Aku tidak akan pernah bisa menjalin hubungan dengan pria playboy seperti ayahku atau aku memang mencari perkara sakit hati. Oleh sebab itu, aku memilih proyek yang paling jauh dari Santander untuk menjernihkan pikiran sekaligus menyembuhkan kondisi hatiku yang tak karuan dengan bekerja keras. Terlebih, mendesain interior rumah sakit yang merupakan bidang keahlianku.
Seperti biasa, sebelum menggarap rancangan lengkapnya, rapat revisi dan keputusan yang melelahkan dilanjutkan belanja bahan, aku selalu melakukan survei. Raung tunggu poli anak penyitas kanker ini memiliki ruang cukup luas, tetapi terkesan dingin dan suram. Aku berencana membuat ruang ini menjadi lebih hangat dengan warna-warna yang cerah dan ceria. Sehingga anak-anak penyitas tidak merasa sedang di rumah sakit karena sakit. Melainkan sedang ke tempat mengasyikkan.

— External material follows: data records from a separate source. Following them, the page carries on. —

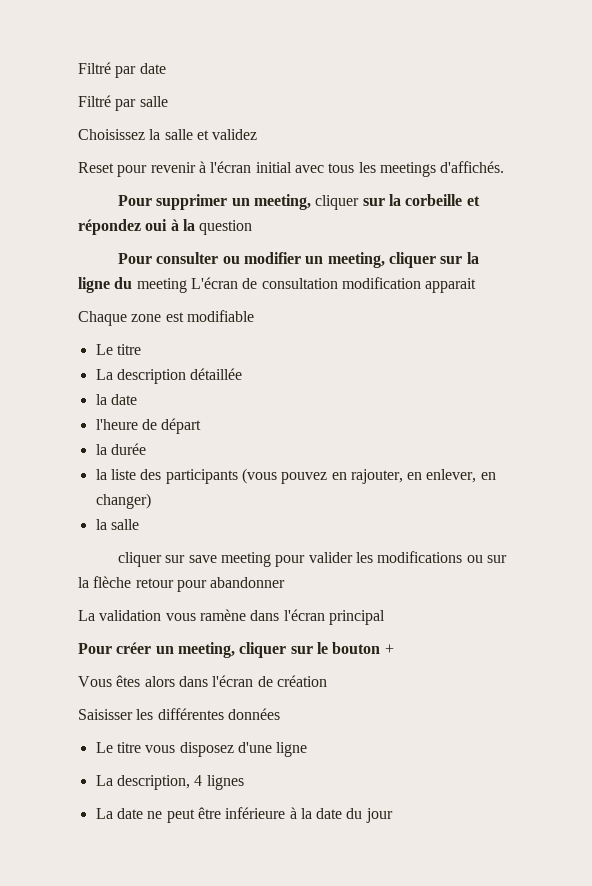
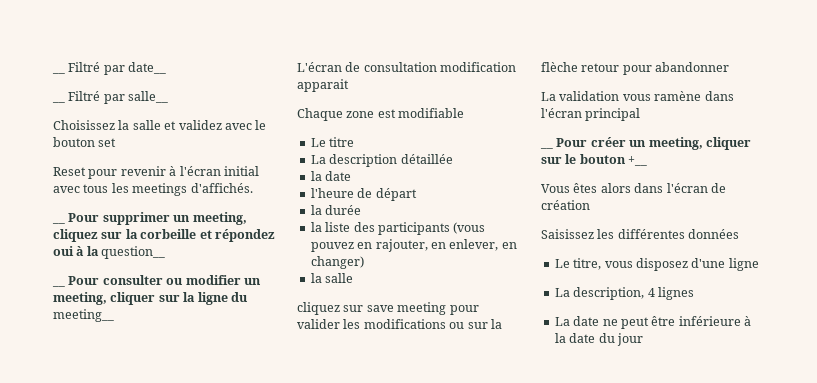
[78,62,166,78] [78,95,168,111] Filtré par date // Filtré par salle -> [52,72,65,74] [68,62,167,75] [52,101,65,103] [68,91,169,104] __ Filtré par date__ // __ Filtré par salle__
(258, 134) none -> [224,120,267,130] [53,137,117,147] avec le bouton set
(505, 167) none -> [52,222,65,224] __
[315,195,360,210] cliquer -> [53,229,98,242] cliquez
[199,220,253,235] question // -> [101,246,166,259] [52,285,65,287] question__ // __
[136,278,187,293] meeting -> [53,309,114,322] meeting__ //
[118,552,163,567] cliquer -> [297,302,340,315] cliquez
(385, 617) none -> [540,147,553,149] __
[384,644,394,654] + -> [628,156,648,166] +__
[78,709,133,720] Saisisser -> [541,229,594,239] Saisissez
[116,742,141,753] titre -> [573,258,602,270] titre,

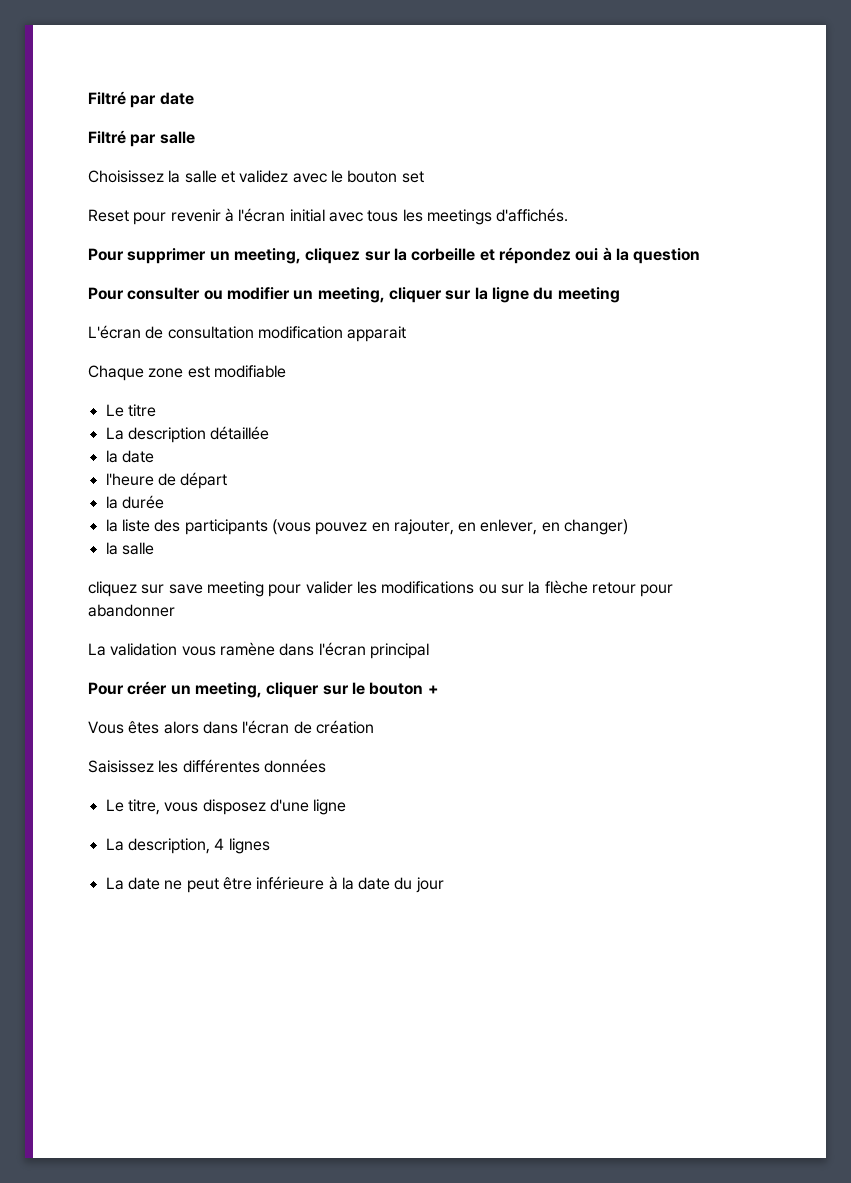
[52,72,65,74] [68,62,167,75] [52,101,65,103] [68,91,169,104] __ Filtré par date__ // __ Filtré par salle__ -> [88,91,194,108] [88,130,195,147] Filtré par date // Filtré par salle
[52,222,65,224] __ -> (569, 215) none
[101,246,166,259] [52,285,65,287] question__ // __ -> [633,248,701,264] question //
[53,309,114,322] meeting__ -> [557,287,620,303] meeting
[540,147,553,149] __ -> (429, 651) none
[628,156,648,166] +__ -> [427,685,438,694] +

Selain menjalani hidup sehat dengan menjaga pola makan, olahraga, istirahat cukup, dan obat-obatan yang berkaitan dengan suatu penyakit, para peneliti yang ahli dalam bidangnya mengatakan: keceriaan seseorang dapat mempengaruhi kesehatan fisik. Otak akan menstimulasi produksi hormon dopamin yang dikenal sebagai hormon perasaan baik. Katanya, hormon itu yang berperan sebagai pengantar zat-zat ke berbagai jaringan saraf dan otot sehingga melakukan fungsinya masing-masing secara tepat.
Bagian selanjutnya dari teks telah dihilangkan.